At the agency end, there should obviously be a leader, but there should also be a role for everyone - keep silent passengers to a minimum. Stick to the brief, know your lines and respect each other’s airtime - talking across each other kills the signal. Focus ruthlessly on the task in hand, keep things succinct and powerful, avoid awkward silences.

The opportunities for pitch theatre are necessarily limited, so make your pitch simple and technologically realistic. Don’t attempt to live-stream complex material unless you are confident it will work in real time. Instead, send materials ahead, whether in digital or physical form. Don’t send food, though. You don’t want them to be worrying about the provenance of their pastries.

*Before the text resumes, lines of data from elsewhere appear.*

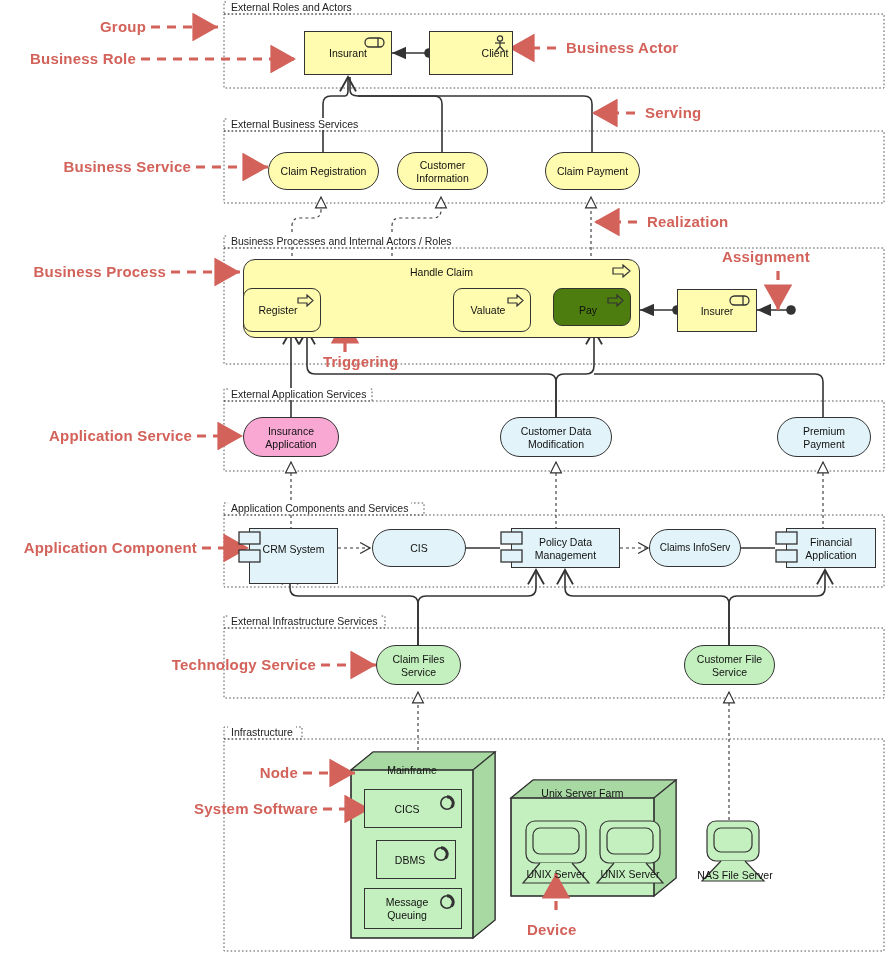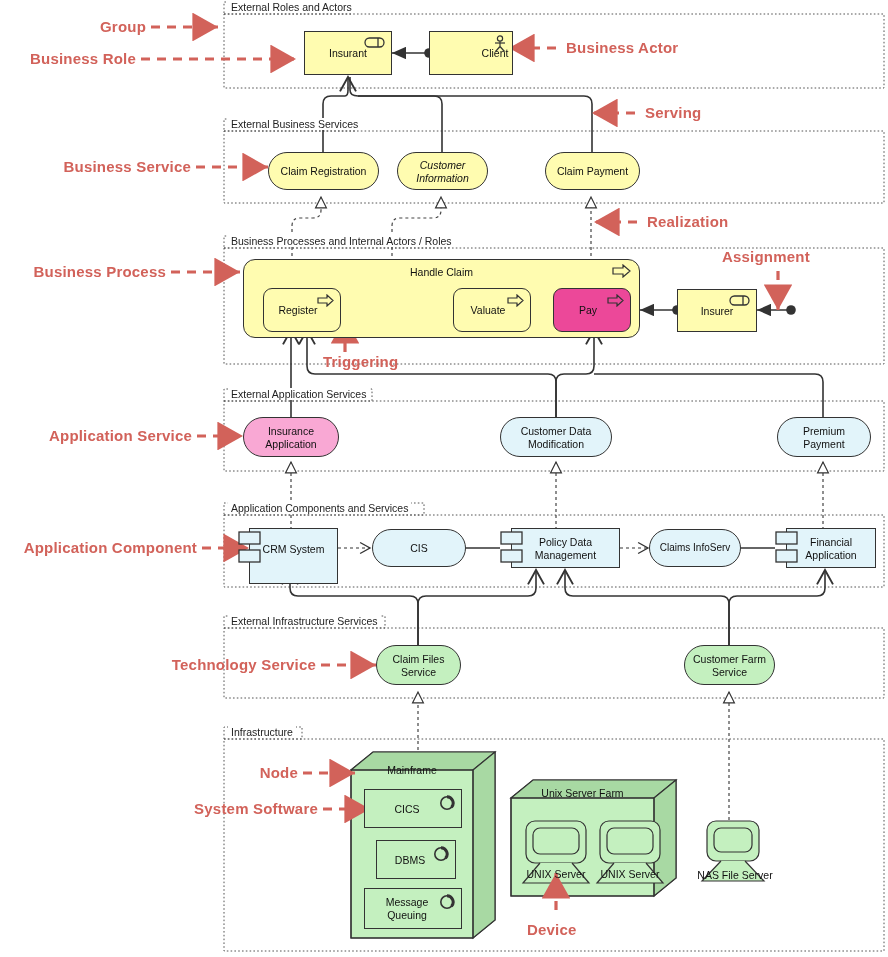--- a/index.html
+++ b/index.html
@@ -197,7 +197,7 @@
   <div class="node" style="left:268px;top:152px;width:111px;height:38px;background:#fffcb0;border:1.4px solid #333;border-radius:19px;">
     <div class="txt" style="top:12px;">Claim Registration</div>
   </div>
-  <div class="node" style="left:397px;top:152px;width:91px;height:38px;background:#fffcb0;border:1.4px solid #333;border-radius:19px;font-style:italic;">
+  <div class="node" style="left:397px;top:152px;width:91px;height:38px;background:#fffcb0;border:1.4px solid #333;border-radius:19px;">
     <div class="txt" style="top:6px;">Customer</div>
     <div class="txt" style="top:19px;">Information</div>
   </div>

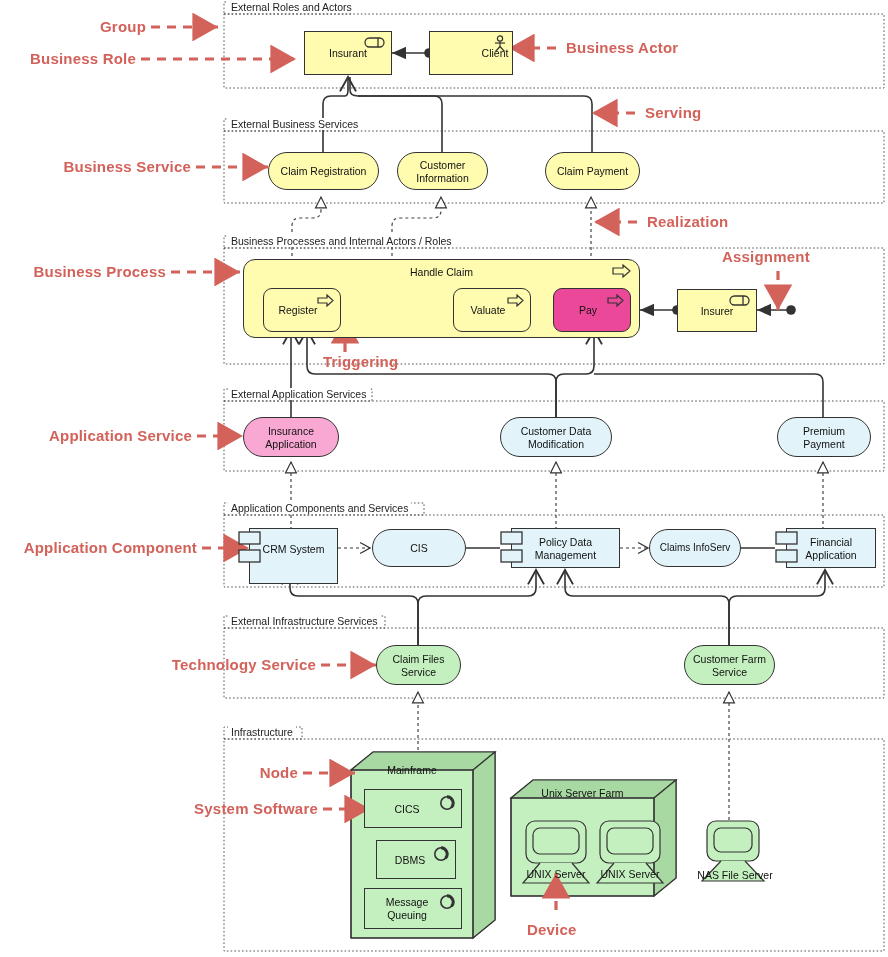--- a/index.html
+++ b/index.html
@@ -212,7 +212,7 @@
     </svg>
   </div>
 
-  <div class="node" style="left:263px;top:288px;width:78px;height:44px;background:#fffcb0;border:1.4px solid #333;border-radius:9px;">
+  <div class="node" style="left:243px;top:288px;width:78px;height:44px;background:#fffcb0;border:1.4px solid #333;border-radius:9px;">
     <div class="txt" style="top:15px;left:-8px;">Register</div>
     <svg width="18" height="13" style="position:absolute;right:5px;top:5px;">
       <path d="M1,4 L10,4 L10,1 L16,6.5 L10,12 L10,9 L1,9 Z" fill="none" stroke="#333" stroke-width="1.2"></path>

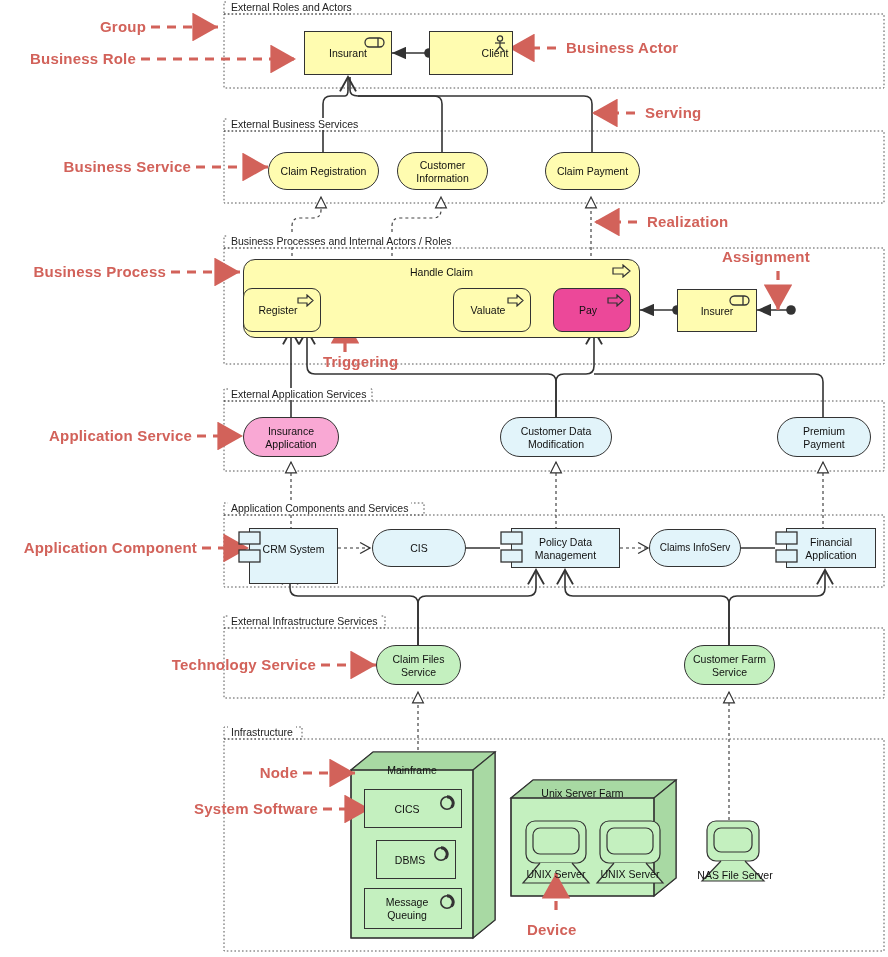--- a/index.html
+++ b/index.html
@@ -224,7 +224,7 @@
       <path d="M1,4 L10,4 L10,1 L16,6.5 L10,12 L10,9 L1,9 Z" fill="none" stroke="#333" stroke-width="1.2"></path>
     </svg>
   </div>
-  <div class="node" style="left:553px;top:288px;width:78px;height:44px;background:#ec4899;border:1.4px solid #333;border-radius:9px;">
+  <div class="node" style="left:553px;top:288px;width:78px;height:38px;background:#4d7c0f;border:1.4px solid #333;border-radius:9px;">
     <div class="txt" style="top:15px;left:-8px;">Pay</div>
     <svg width="18" height="13" style="position:absolute;right:5px;top:5px;">
       <path d="M1,4 L10,4 L10,1 L16,6.5 L10,12 L10,9 L1,9 Z" fill="none" stroke="#333" stroke-width="1.2"></path>

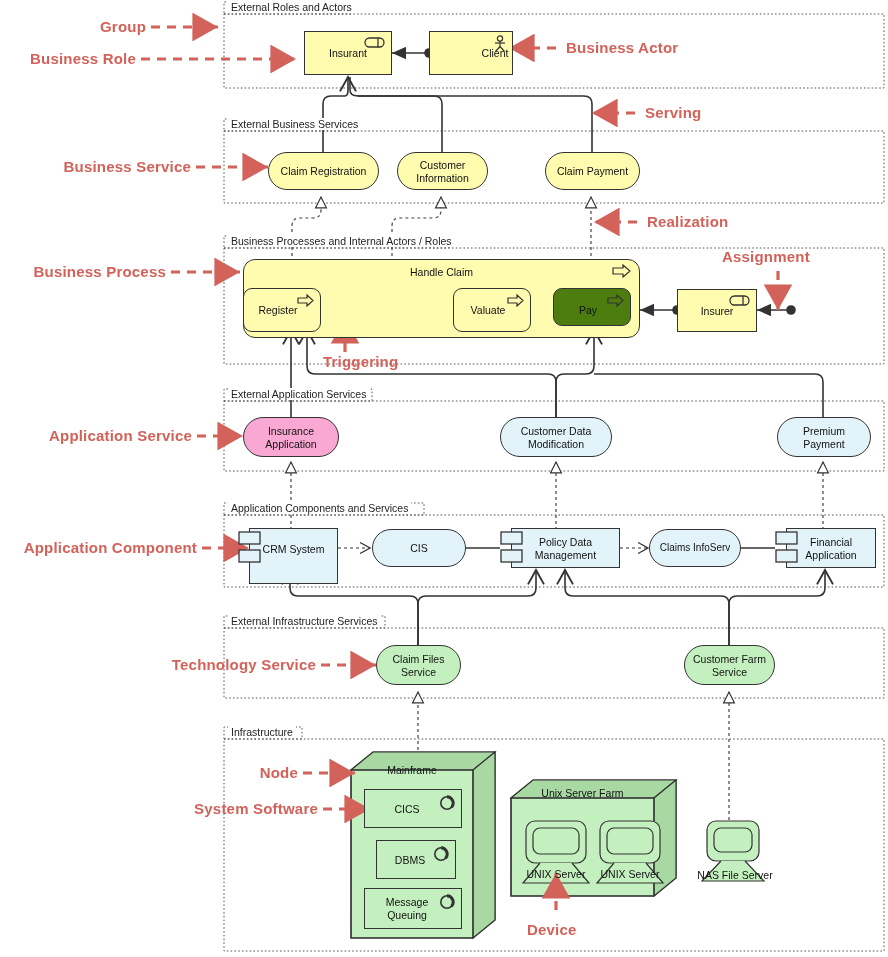--- a/index.html
+++ b/index.html
@@ -282,7 +282,7 @@
     <div class="txt" style="top:20px;">Service</div>
   </div>
   <div class="node" style="left:684px;top:645px;width:91px;height:40px;background:#c4f0bf;border:1.4px solid #333;border-radius:20px;">
-    <div class="txt" style="top:7px;">Customer Farm</div>
+    <div class="txt" style="top:7px;">Customer File</div>
     <div class="txt" style="top:20px;">Service</div>
   </div>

Make room for the client to talk, too - an hour-long video presentation is inevitably a less absorbing performance than an in-person pitch, so find ways to create back-and-forth interaction. This is a rare window to find compassion, levity and common ground - qualities that aren’t always hallmarks of pitches - so use it. At a deeper level, given that all our certainties have suddenly been challenged, clients may be more receptive than usual to unsolicited business advice.

As with everything else that has been disrupted, pitches inevitably have to find workable new models, and those should be ones that prize kindness, professionalism, creativity and mutual consideration for each other’s time.

The era of virtual pitching will surely be a temporary one. But if we set our new standards smartly and shrewdly, there is no reason why these strange months shouldn’t leave a lasting legacy when we finally reset the normal world.